• **Task brief**:
Only lines holding the word "signature" are wanted from the records; copy all of them.

• **Provided records**:
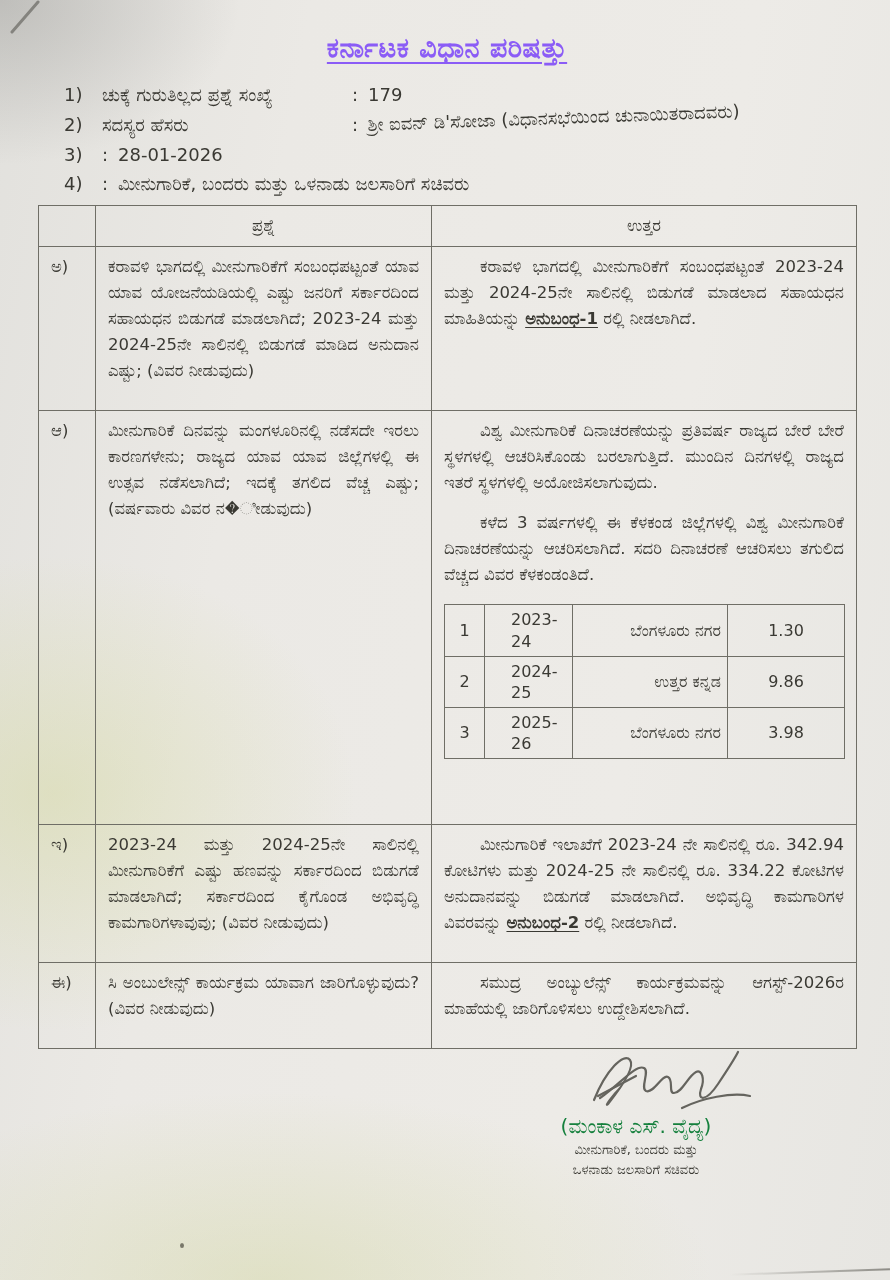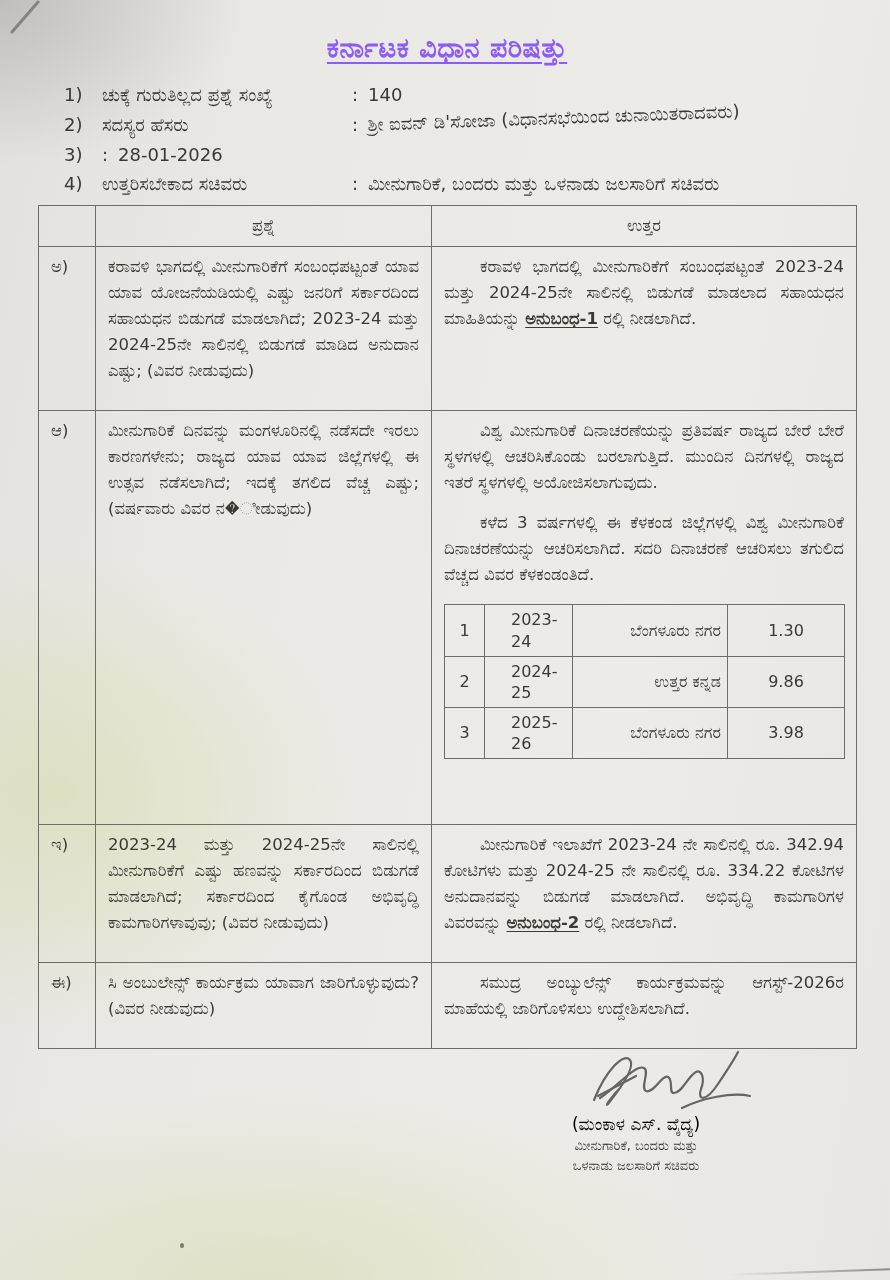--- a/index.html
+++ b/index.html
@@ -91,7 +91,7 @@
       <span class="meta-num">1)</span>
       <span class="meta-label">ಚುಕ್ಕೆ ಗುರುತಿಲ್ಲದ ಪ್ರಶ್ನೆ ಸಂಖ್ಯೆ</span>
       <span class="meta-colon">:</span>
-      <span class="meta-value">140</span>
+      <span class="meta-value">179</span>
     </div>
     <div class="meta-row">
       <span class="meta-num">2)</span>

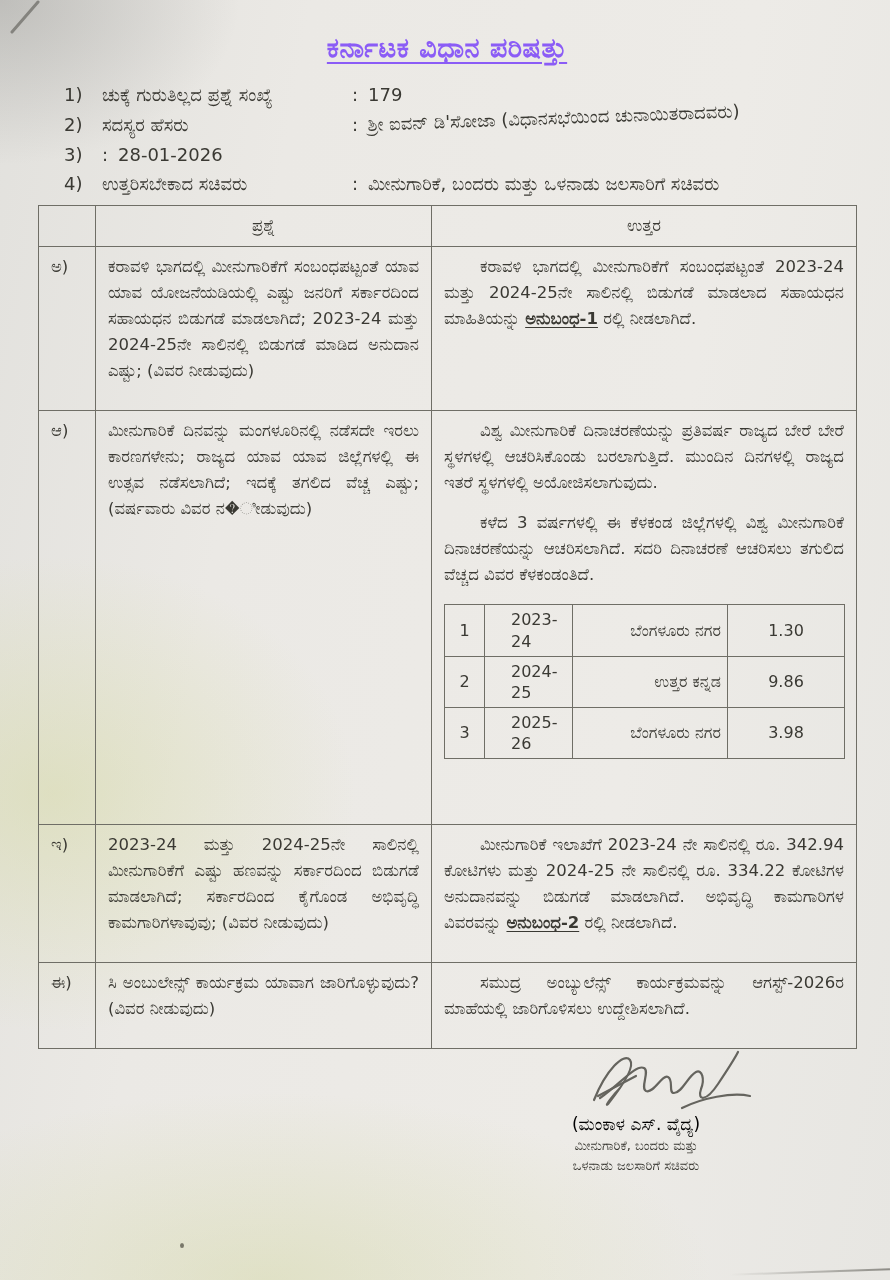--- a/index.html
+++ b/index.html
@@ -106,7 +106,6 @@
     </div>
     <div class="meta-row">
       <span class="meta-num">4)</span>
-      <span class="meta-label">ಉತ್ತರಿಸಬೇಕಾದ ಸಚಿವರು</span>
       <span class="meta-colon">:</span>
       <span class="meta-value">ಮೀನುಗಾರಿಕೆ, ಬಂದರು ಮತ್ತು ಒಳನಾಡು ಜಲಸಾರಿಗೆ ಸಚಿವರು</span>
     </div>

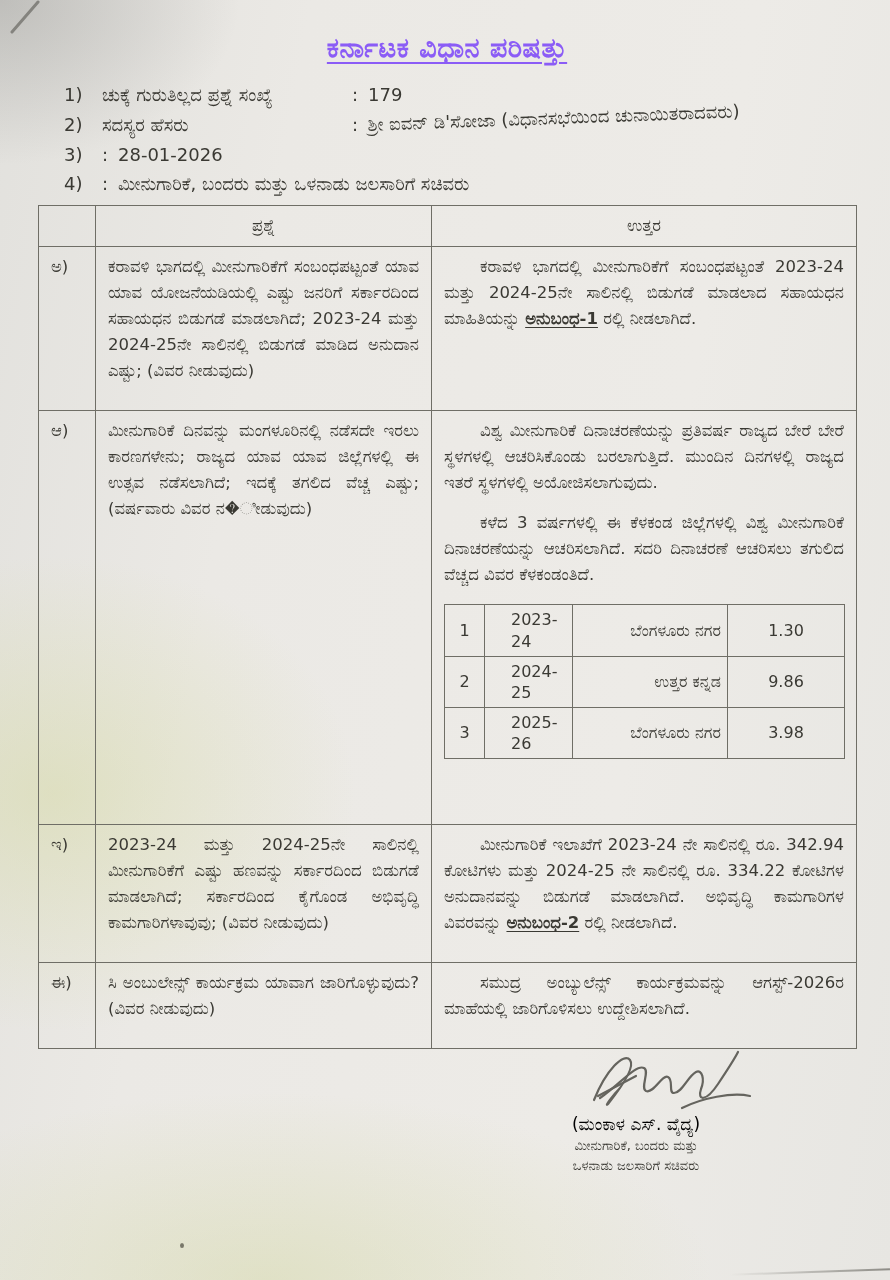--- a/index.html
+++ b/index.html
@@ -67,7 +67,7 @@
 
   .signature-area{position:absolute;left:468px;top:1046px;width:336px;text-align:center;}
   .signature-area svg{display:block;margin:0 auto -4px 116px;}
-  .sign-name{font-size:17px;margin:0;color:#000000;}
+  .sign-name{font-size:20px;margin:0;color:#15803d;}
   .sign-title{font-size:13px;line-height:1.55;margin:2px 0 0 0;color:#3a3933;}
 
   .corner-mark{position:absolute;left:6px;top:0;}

• **Solution to this problem**:
   .signature-area{position:absolute;left:468px;top:1046px;width:336px;text-align:center;}
   .signature-area svg{display:block;margin:0 auto -4px 116px;}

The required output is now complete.